Reproduce the listing in full. Omit the pictures.

---

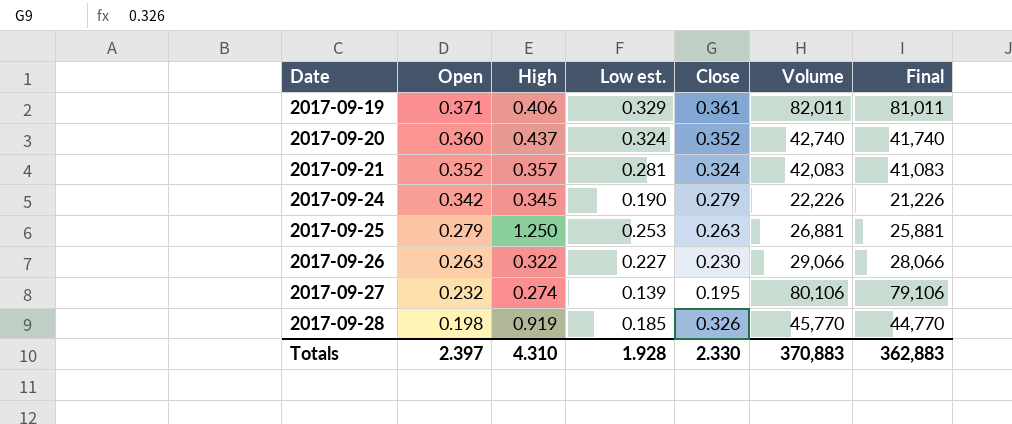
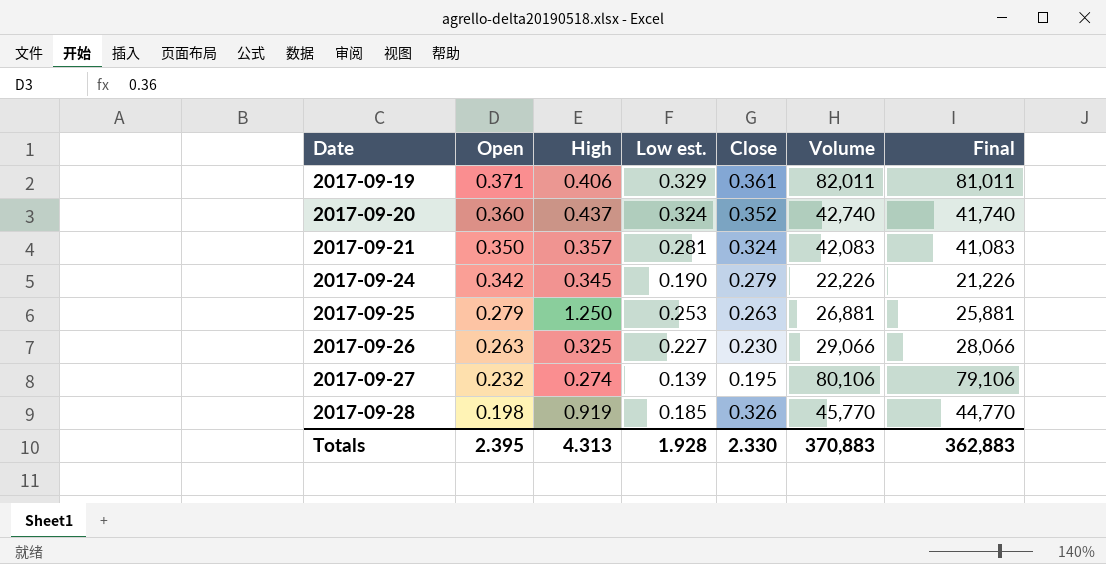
2017-09-21 | Open: 0.352 -> 0.350
2017-09-26 | High: 0.322 -> 0.325
Totals | Open: 2.397 -> 2.395
Totals | High: 4.310 -> 4.313

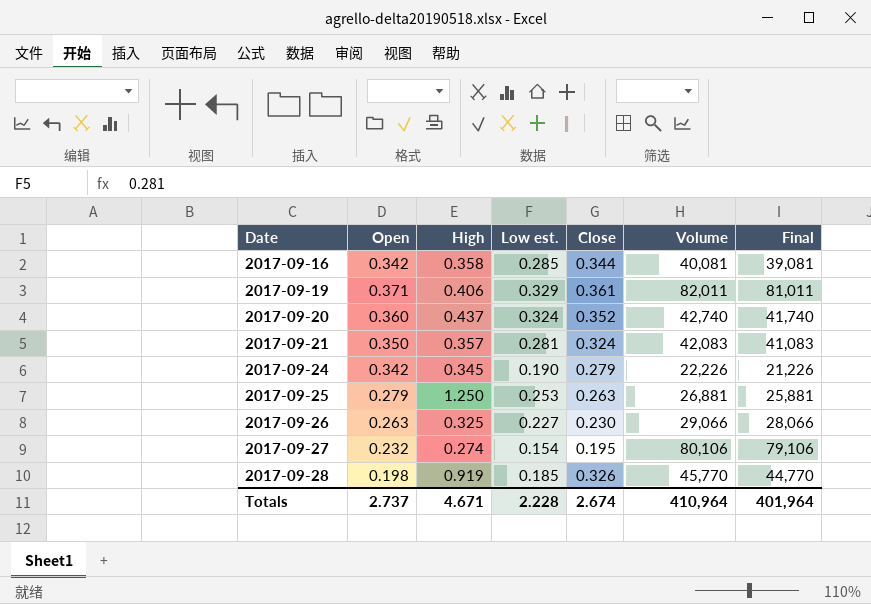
row 2017-09-16: none -> 0.342 | 0.358 | 0.285 | 0.344 | 40,081 | 39,081
2017-09-27 | Low est.: 0.139 -> 0.154
Totals | Open: 2.395 -> 2.737
Totals | High: 4.313 -> 4.671
Totals | Low est.: 1.928 -> 2.228
Totals | Close: 2.330 -> 2.674
Totals | Volume: 370,883 -> 410,964
Totals | Final: 362,883 -> 401,964

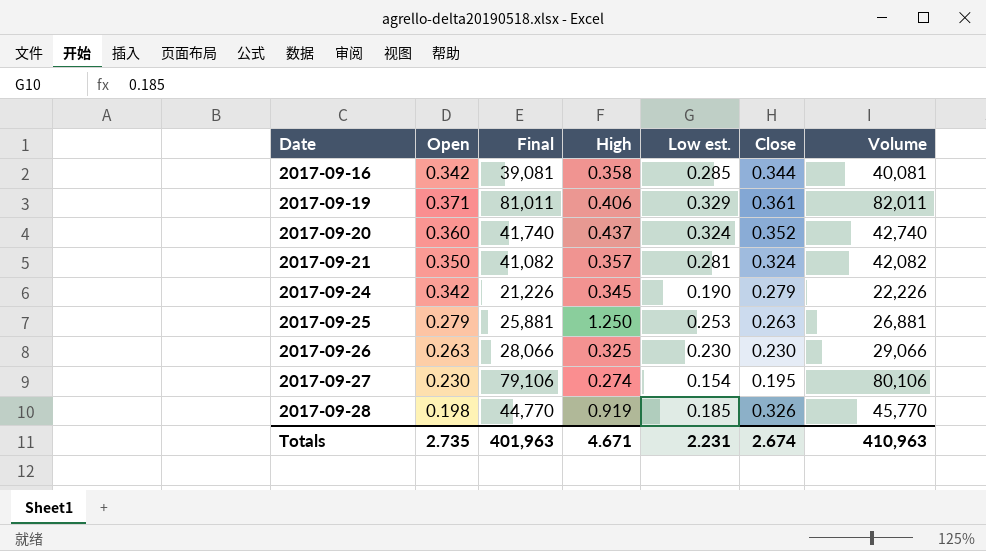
column Final | position: 7 -> 3
2017-09-21 | Final: 41,083 -> 41,082
2017-09-21 | Volume: 42,083 -> 42,082
2017-09-26 | Low est.: 0.227 -> 0.230
2017-09-27 | Open: 0.232 -> 0.230
Totals | Open: 2.737 -> 2.735
Totals | Final: 401,964 -> 401,963
Totals | Low est.: 2.228 -> 2.231
Totals | Volume: 410,964 -> 410,963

---

#### Reply to the task:
2017-09-21 | Open: 0.352 -> 0.350
2017-09-26 | High: 0.322 -> 0.325
Totals | Open: 2.397 -> 2.395
Totals | High: 4.310 -> 4.313

row 2017-09-16: none -> 0.342 | 0.358 | 0.285 | 0.344 | 40,081 | 39,081
2017-09-27 | Low est.: 0.139 -> 0.154
Totals | Open: 2.395 -> 2.737
Totals | High: 4.313 -> 4.671
Totals | Low est.: 1.928 -> 2.228
Totals | Close: 2.330 -> 2.674
Totals | Volume: 370,883 -> 410,964
Totals | Final: 362,883 -> 401,964

column Final | position: 7 -> 3
2017-09-21 | Final: 41,083 -> 41,082
2017-09-21 | Volume: 42,083 -> 42,082
2017-09-26 | Low est.: 0.227 -> 0.230
2017-09-27 | Open: 0.232 -> 0.230
Totals | Open: 2.737 -> 2.735
Totals | Final: 401,964 -> 401,963
Totals | Low est.: 2.228 -> 2.231
Totals | Volume: 410,964 -> 410,963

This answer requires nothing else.